### [WORK REQUEST]
Return every line below as is, leaving out the pictures.

### [DATA TO PROCESS]
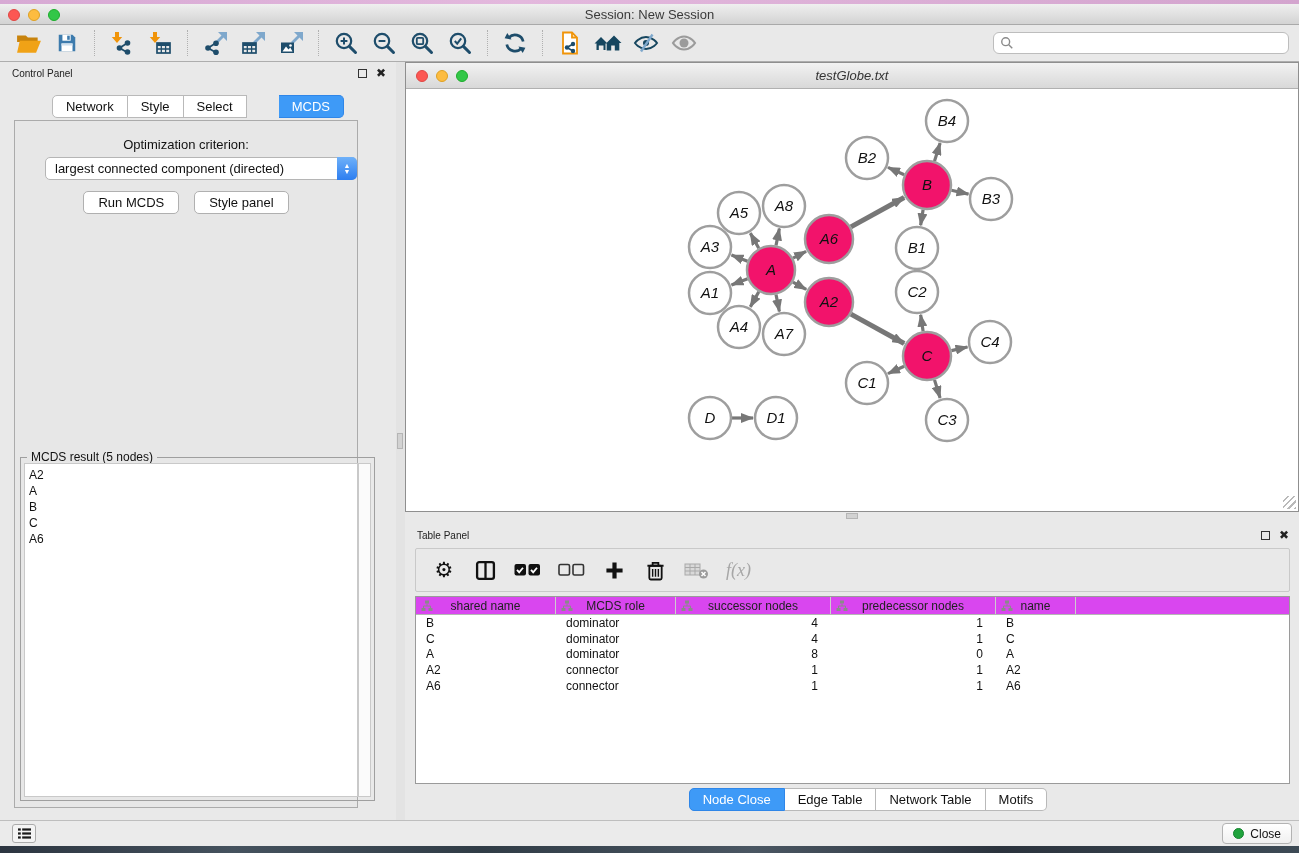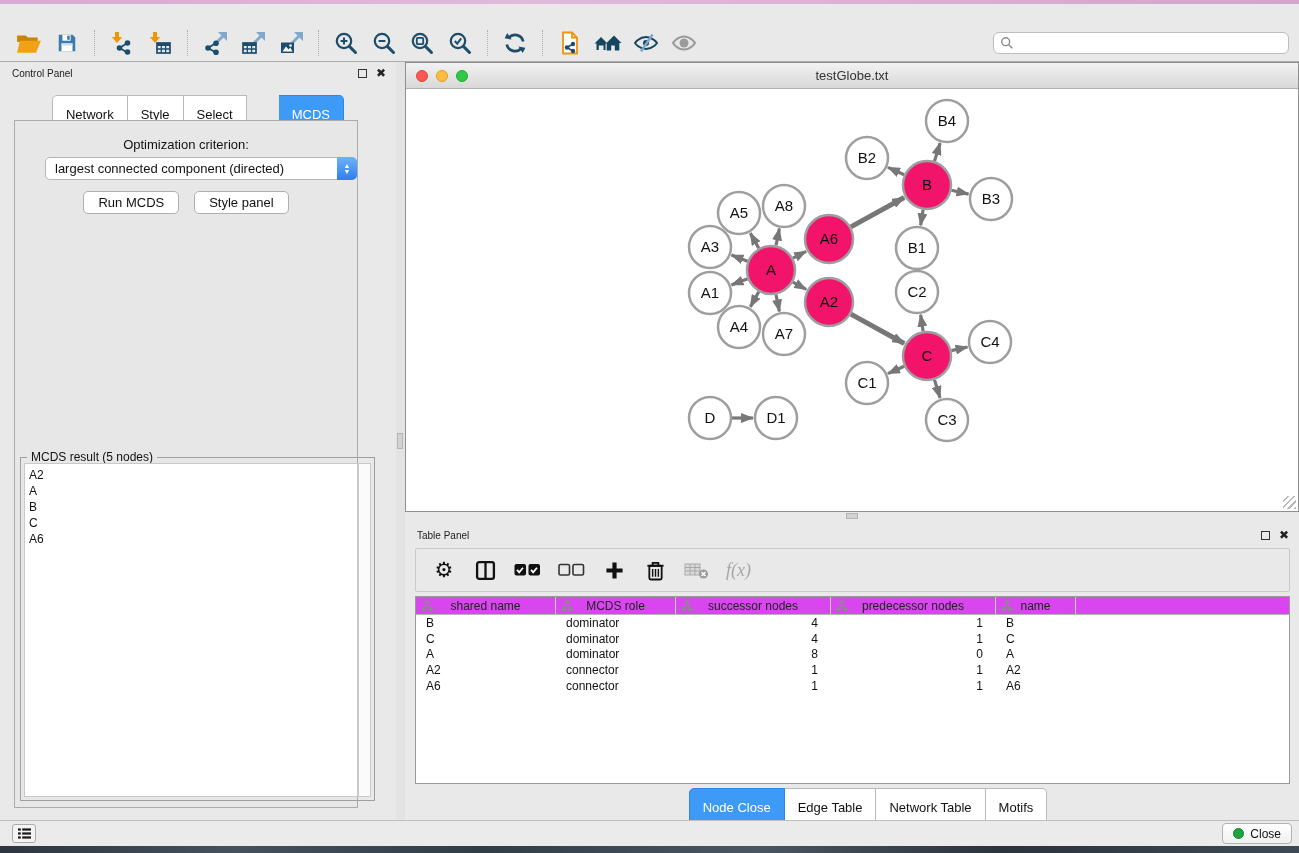--- a/index.html
+++ b/index.html
@@ -35,21 +35,21 @@
   
   .control-panel { position:absolute; left:0; top:62px; width:396px; height:758px; background:#e9e9e9; }
   .panel-header { position:relative; height:26px; }
   .panel-header .ph-title { position:absolute; left:12px; top:6px; font-size:10px; color:#222; }
   .win-controls { position:absolute; right:10px; top:6px; display:flex; gap:9px; align-items:center; }
   .winbtn-square { width:9px; height:9px; border:1.5px solid #333; display:inline-block; }
   .winbtn-close { font-size:12px; font-weight:bold; color:#222; line-height:10px; }
 
   .seg-tabs { position:absolute; left:0; right:0; display:flex; justify-content:center; }
   .cp-tabs { top:33px; }
-  .seg { background:#fff; border:1px solid #b9b9b9; border-left:none; padding:11px 13px; font-size:13px; color:#111; }
+  .seg { background:#fff; border:1px solid #b9b9b9; border-left:none; padding:3px 13px; font-size:13px; color:#111; }
   .seg:first-child { border-left:1px solid #b9b9b9; border-radius:5px 0 0 5px; }
   .seg:last-child { border-radius:0 5px 5px 0; }
   .seg.active { background:#3e9af7; border-color:#2f86e8; color:#fff;margin-left:32px; }
 
   .cp-body { position:absolute; left:14px; top:58px; width:344px; height:688px; border:1px solid #ababab; background:#e7e7e7; }
   .opt-label { position:absolute; left:0; right:0; top:16px; text-align:center; font-size:13px; color:#111; }
   .dropdown { position:absolute; left:30px; top:36px; width:312px; height:23px; background:#fff;
       border:1px solid #b5b5b5; border-radius:5px; display:flex; align-items:center; }
   .dropdown .dd-value { flex:1; padding-left:9px; font-size:13px; color:#111; white-space:nowrap; overflow:hidden; }
   .dd-stepper { width:20px; height:23px; margin:-1px -1px -1px 0; border-radius:0 5px 5px 0;
@@ -63,21 +63,21 @@
   .result-list { position:absolute; left:3px; top:5px; right:16px; bottom:3px; background:#fff; border:1px solid #c9c9c9;
       padding:3px 0 0 4px; font-size:12px; line-height:16px; }
   .result-scroll { position:absolute; top:5px; right:3px; bottom:3px; width:13px; background:#fbfbfb; border:1px solid #c9c9c9; border-left:1px solid #c9c9c9; }
   .result-item { color:#111; }
 
   
   .v-divider { position:absolute; left:396px; top:62px; width:9px; height:758px; background:#e3e3e3; }
   .v-grip { position:absolute; left:1px; top:371px; width:6px; height:16px; background:#d2d2d2; border:1px solid #b5b5b5; }
 
   
-  .net-window { position:absolute; left:405px; top:62px; width:894px; height:450px; border:1px solid #8f8f8f; background:#fff; }
+  .net-window { position:absolute; left:405px; top:62px; width:894px; height:450px; border:1px solid #8f8f8f; background:#fff;font-style:italic; }
   .net-titlebar { position:relative; height:26px; background:linear-gradient(#f2f2f2,#d8d8d8); border-bottom:1px solid #b0b0b0; }
   .net-titlebar .lights { left:10px; top:7px; }
   .net-title { position:absolute; left:0; right:0; top:5px; text-align:center; font-size:13px; color:#333; }
   .net-canvas { position:relative; width:892px; height:422px; background:#fff; overflow:hidden; }
   .resize-grip { position:absolute; right:2px; bottom:2px; width:13px; height:13px;
       background:repeating-linear-gradient(135deg, transparent 0 3px, #b9b9b9 3px 4.5px); }
 
   
   .h-divider { position:absolute; left:405px; top:512px; width:894px; height:8px; background:#e9e9e9; }
   .h-grip { position:absolute; left:441px; top:1px; width:12px; height:6px; background:#d2d2d2; border:1px solid #b5b5b5; }
@@ -111,20 +111,28 @@
   .memory-dot { width:11px; height:11px; border-radius:50%; background:#1fa33c; border:1px solid #158330; }
 
   svg text { font-family:"Liberation Sans","DejaVu Sans",sans-serif; }
 </style>
 </head>
 <body>
 
 <div class="screen">
   <div class="desktop-top"></div>
 
+  <div class="titlebar">
+    <div class="lights">
+      <span class="light red"></span>
+      <span class="light yellow"></span>
+      <span class="light green"></span>
+    </div>
+    <div class="title">Session: New Session</div>
+  </div>
 
   <div class="toolbar">
     <div class="tbtn">
       <svg width="26" height="22" viewBox="0 0 24 20">
         <path fill="#c8830d" d="M1 3h8l2 2h9v4H1z"></path>
           <path fill="#f0a216" d="M3.5 8H23l-4.5 11H1z"></path>
       </svg>
     </div>
     <div class="tbtn">
       <svg width="22" height="22" viewBox="0 0 24 24">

### [YOUR SOLUTION]
--- a/index.html
+++ b/index.html
@@ -35,21 +35,21 @@
   
   .control-panel { position:absolute; left:0; top:62px; width:396px; height:758px; background:#e9e9e9; }
   .panel-header { position:relative; height:26px; }
   .panel-header .ph-title { position:absolute; left:12px; top:6px; font-size:10px; color:#222; }
   .win-controls { position:absolute; right:10px; top:6px; display:flex; gap:9px; align-items:center; }
   .winbtn-square { width:9px; height:9px; border:1.5px solid #333; display:inline-block; }
   .winbtn-close { font-size:12px; font-weight:bold; color:#222; line-height:10px; }
 
   .seg-tabs { position:absolute; left:0; right:0; display:flex; justify-content:center; }
   .cp-tabs { top:33px; }
-  .seg { background:#fff; border:1px solid #b9b9b9; border-left:none; padding:11px 13px; font-size:13px; color:#111; }
+  .seg { background:#fff; border:1px solid #b9b9b9; border-left:none; padding:3px 13px; font-size:13px; color:#111; }
   .seg:first-child { border-left:1px solid #b9b9b9; border-radius:5px 0 0 5px; }
   .seg:last-child { border-radius:0 5px 5px 0; }
   .seg.active { background:#3e9af7; border-color:#2f86e8; color:#fff;margin-left:32px; }
 
   .cp-body { position:absolute; left:14px; top:58px; width:344px; height:688px; border:1px solid #ababab; background:#e7e7e7; }
   .opt-label { position:absolute; left:0; right:0; top:16px; text-align:center; font-size:13px; color:#111; }
   .dropdown { position:absolute; left:30px; top:36px; width:312px; height:23px; background:#fff;
       border:1px solid #b5b5b5; border-radius:5px; display:flex; align-items:center; }
   .dropdown .dd-value { flex:1; padding-left:9px; font-size:13px; color:#111; white-space:nowrap; overflow:hidden; }
   .dd-stepper { width:20px; height:23px; margin:-1px -1px -1px 0; border-radius:0 5px 5px 0;
@@ -63,21 +63,21 @@
   .result-list { position:absolute; left:3px; top:5px; right:16px; bottom:3px; background:#fff; border:1px solid #c9c9c9;
       padding:3px 0 0 4px; font-size:12px; line-height:16px; }
   .result-scroll { position:absolute; top:5px; right:3px; bottom:3px; width:13px; background:#fbfbfb; border:1px solid #c9c9c9; border-left:1px solid #c9c9c9; }
   .result-item { color:#111; }
 
   
   .v-divider { position:absolute; left:396px; top:62px; width:9px; height:758px; background:#e3e3e3; }
   .v-grip { position:absolute; left:1px; top:371px; width:6px; height:16px; background:#d2d2d2; border:1px solid #b5b5b5; }
 
   
-  .net-window { position:absolute; left:405px; top:62px; width:894px; height:450px; border:1px solid #8f8f8f; background:#fff; }
+  .net-window { position:absolute; left:405px; top:62px; width:894px; height:450px; border:1px solid #8f8f8f; background:#fff;font-style:italic; }
   .net-titlebar { position:relative; height:26px; background:linear-gradient(#f2f2f2,#d8d8d8); border-bottom:1px solid #b0b0b0; }
   .net-titlebar .lights { left:10px; top:7px; }
   .net-title { position:absolute; left:0; right:0; top:5px; text-align:center; font-size:13px; color:#333; }
   .net-canvas { position:relative; width:892px; height:422px; background:#fff; overflow:hidden; }
   .resize-grip { position:absolute; right:2px; bottom:2px; width:13px; height:13px;
       background:repeating-linear-gradient(135deg, transparent 0 3px, #b9b9b9 3px 4.5px); }
 
   
   .h-divider { position:absolute; left:405px; top:512px; width:894px; height:8px; background:#e9e9e9; }
   .h-grip { position:absolute; left:441px; top:1px; width:12px; height:6px; background:#d2d2d2; border:1px solid #b5b5b5; }
@@ -111,20 +111,28 @@
   .memory-dot { width:11px; height:11px; border-radius:50%; background:#1fa33c; border:1px solid #158330; }
 
   svg text { font-family:"Liberation Sans","DejaVu Sans",sans-serif; }
 </style>
 </head>
 <body>
 
 <div class="screen">
   <div class="desktop-top"></div>
 
+  <div class="titlebar">
+    <div class="lights">
+      <span class="light red"></span>
+      <span class="light yellow"></span>
+      <span class="light green"></span>
+    </div>
+    <div class="title">Session: New Session</div>
+  </div>
 
   <div class="toolbar">
     <div class="tbtn">
       <svg width="26" height="22" viewBox="0 0 24 20">
         <path fill="#c8830d" d="M1 3h8l2 2h9v4H1z"></path>
           <path fill="#f0a216" d="M3.5 8H23l-4.5 11H1z"></path>
       </svg>
     </div>
     <div class="tbtn">
       <svg width="22" height="22" viewBox="0 0 24 24">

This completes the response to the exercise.